= WHAT TO PRODUCE =
What you should copy is the line containing "for dev and" and all lines after it in the entries below, exactly and without anything added.

[RECORDS TO PROCESS Boundary: Start]

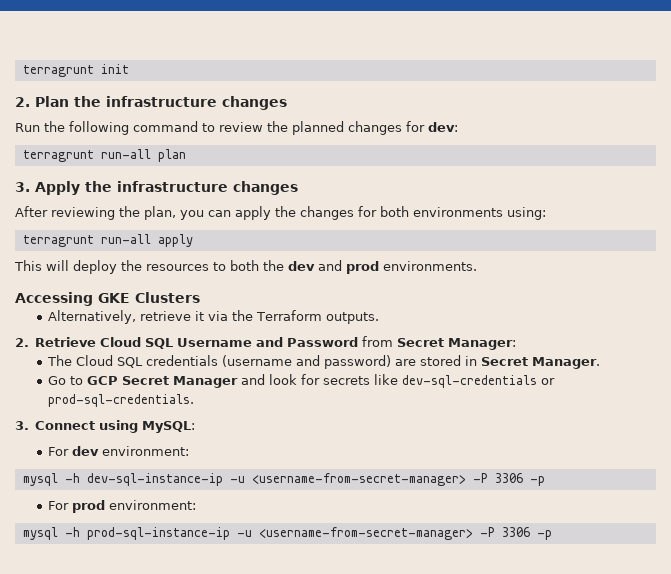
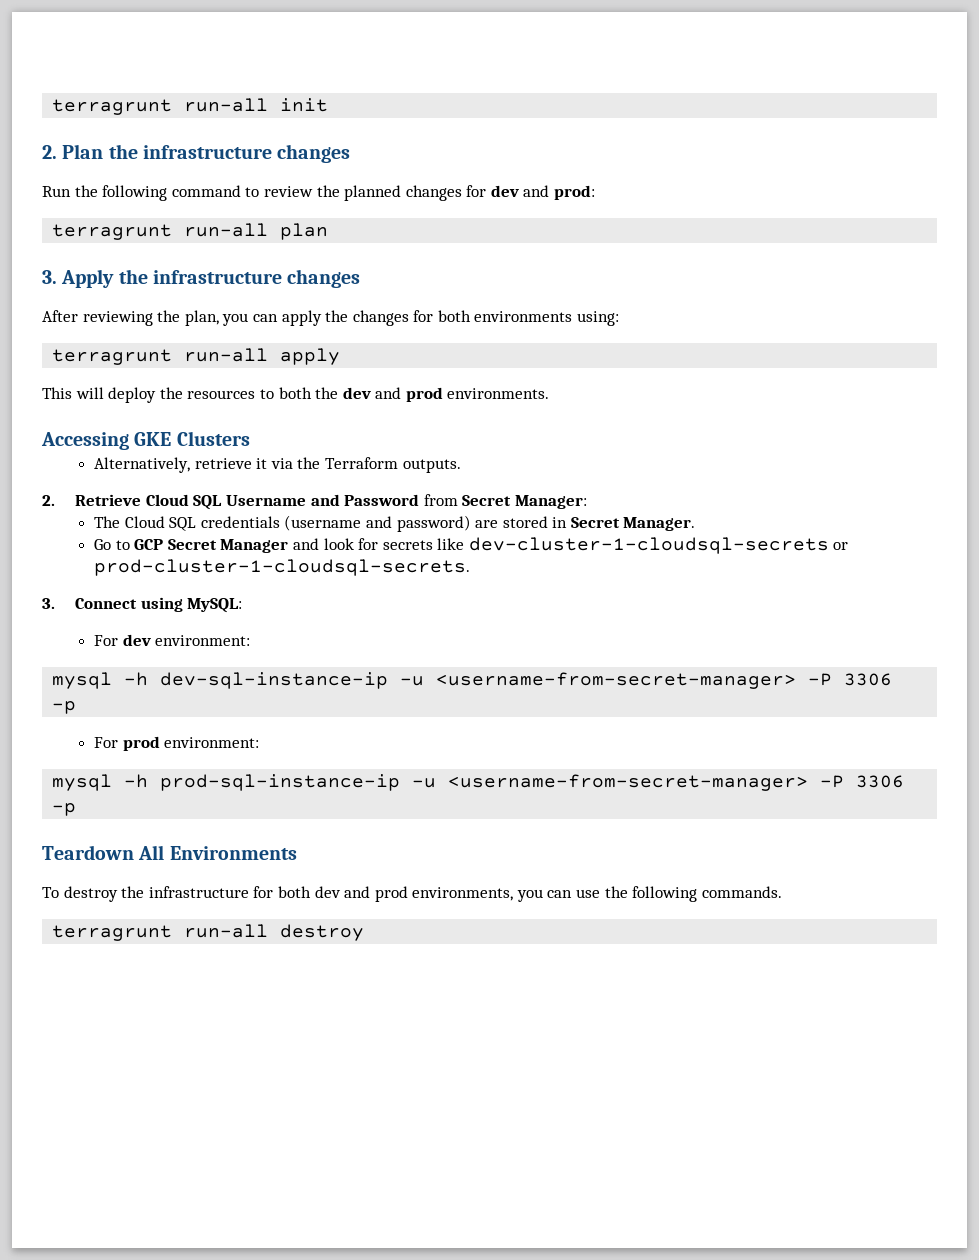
- terragrunt init
+ terragrunt run-all init
- Run the following command to review the planned changes for dev:
+ Run the following command to review the planned changes for dev and prod:
- Go to GCP Secret Manager and look for secrets like dev-sql-credentials or prod-sql-credentials.
+ Go to GCP Secret Manager and look for secrets like dev-cluster-1-cloudsql-secrets or prod-cluster-1-cloudsql-secrets.
+ Teardown All Environments
+ To destroy the infrastructure for both dev and prod environments, you can use the following commands.
+ terragrunt run-all destroy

[RECORDS TO PROCESS Boundary: End]

= WRITTEN RESPONSE =
+ Run the following command to review the planned changes for dev and prod:
- Go to GCP Secret Manager and look for secrets like dev-sql-credentials or prod-sql-credentials.
+ Go to GCP Secret Manager and look for secrets like dev-cluster-1-cloudsql-secrets or prod-cluster-1-cloudsql-secrets.
+ Teardown All Environments
+ To destroy the infrastructure for both dev and prod environments, you can use the following commands.
+ terragrunt run-all destroy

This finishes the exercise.